Problem:
Print only the lines below, from the very first to the one containing "tax: 331.11 -> 315.31", exactly as they stand. Do not print pictures.

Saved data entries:
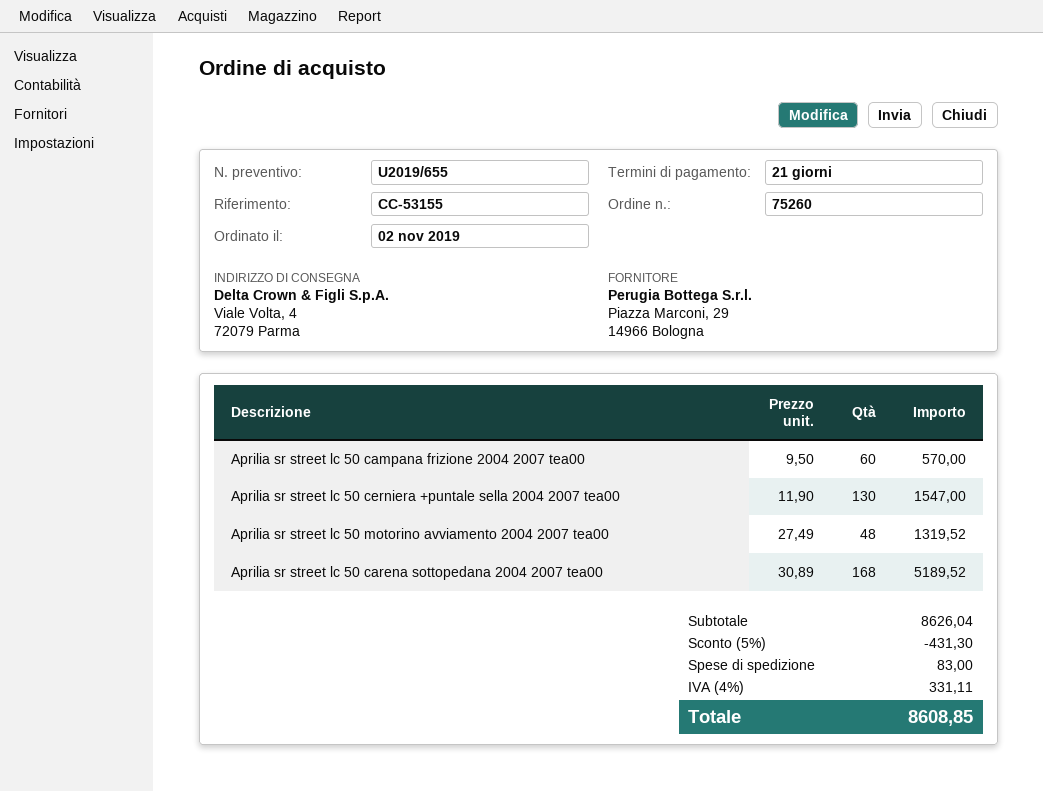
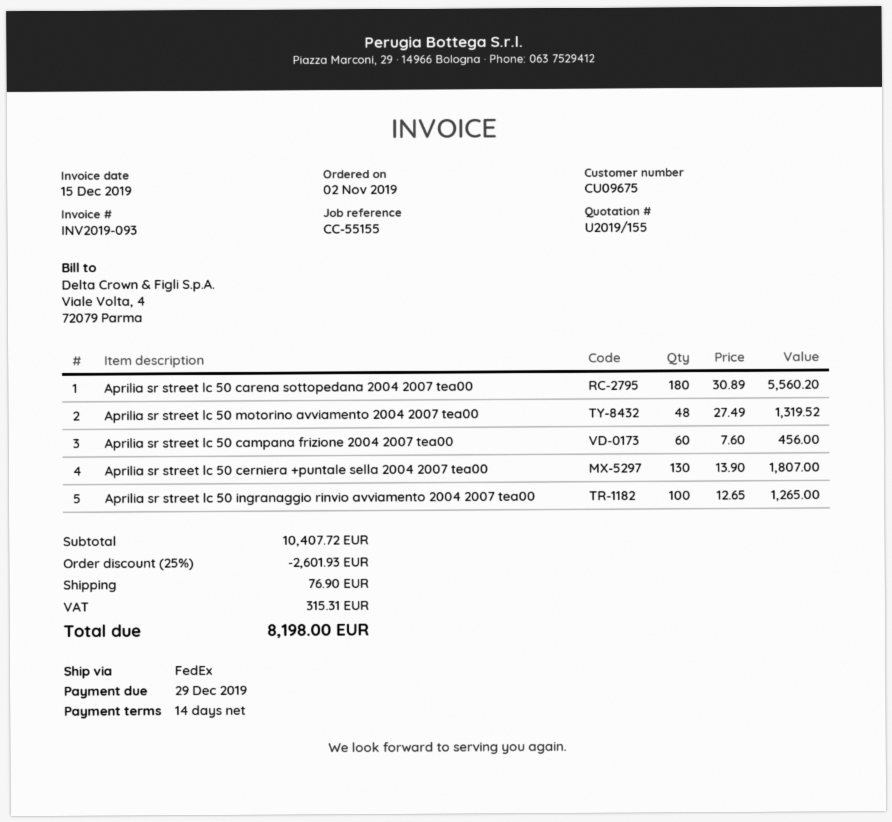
quote number: U2019/655 -> U2019/155
payment terms: 21 days -> 14 days
reference: CC-53155 -> CC-55155
Aprilia sr street lc 50 campana frizione 2004 2007 tea00: 60 x 9.50 = 570.00 -> 60 x 7.60 = 456.00
Aprilia sr street lc 50 cerniera +puntale sella 2004 2007 tea00: 130 x 11.90 = 1547.00 -> 130 x 13.90 = 1807.00
Aprilia sr street lc 50 carena sottopedana 2004 2007 tea00: 168 x 30.89 = 5189.52 -> 180 x 30.89 = 5560.20
Aprilia sr street lc 50 ingranaggio rinvio avviamento 2004 2007 tea00: none -> 100 x 12.65 = 1265.00
subtotal: 8626.04 -> 10407.72
discount: 5% = 431.30 -> 25% = 2601.93
shipping: 83.00 -> 76.90
tax: 331.11 -> 315.31
total: 8608.85 -> 8198.00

Written answer:
quote number: U2019/655 -> U2019/155
payment terms: 21 days -> 14 days
reference: CC-53155 -> CC-55155
Aprilia sr street lc 50 campana frizione 2004 2007 tea00: 60 x 9.50 = 570.00 -> 60 x 7.60 = 456.00
Aprilia sr street lc 50 cerniera +puntale sella 2004 2007 tea00: 130 x 11.90 = 1547.00 -> 130 x 13.90 = 1807.00
Aprilia sr street lc 50 carena sottopedana 2004 2007 tea00: 168 x 30.89 = 5189.52 -> 180 x 30.89 = 5560.20
Aprilia sr street lc 50 ingranaggio rinvio avviamento 2004 2007 tea00: none -> 100 x 12.65 = 1265.00
subtotal: 8626.04 -> 10407.72
discount: 5% = 431.30 -> 25% = 2601.93
shipping: 83.00 -> 76.90
tax: 331.11 -> 315.31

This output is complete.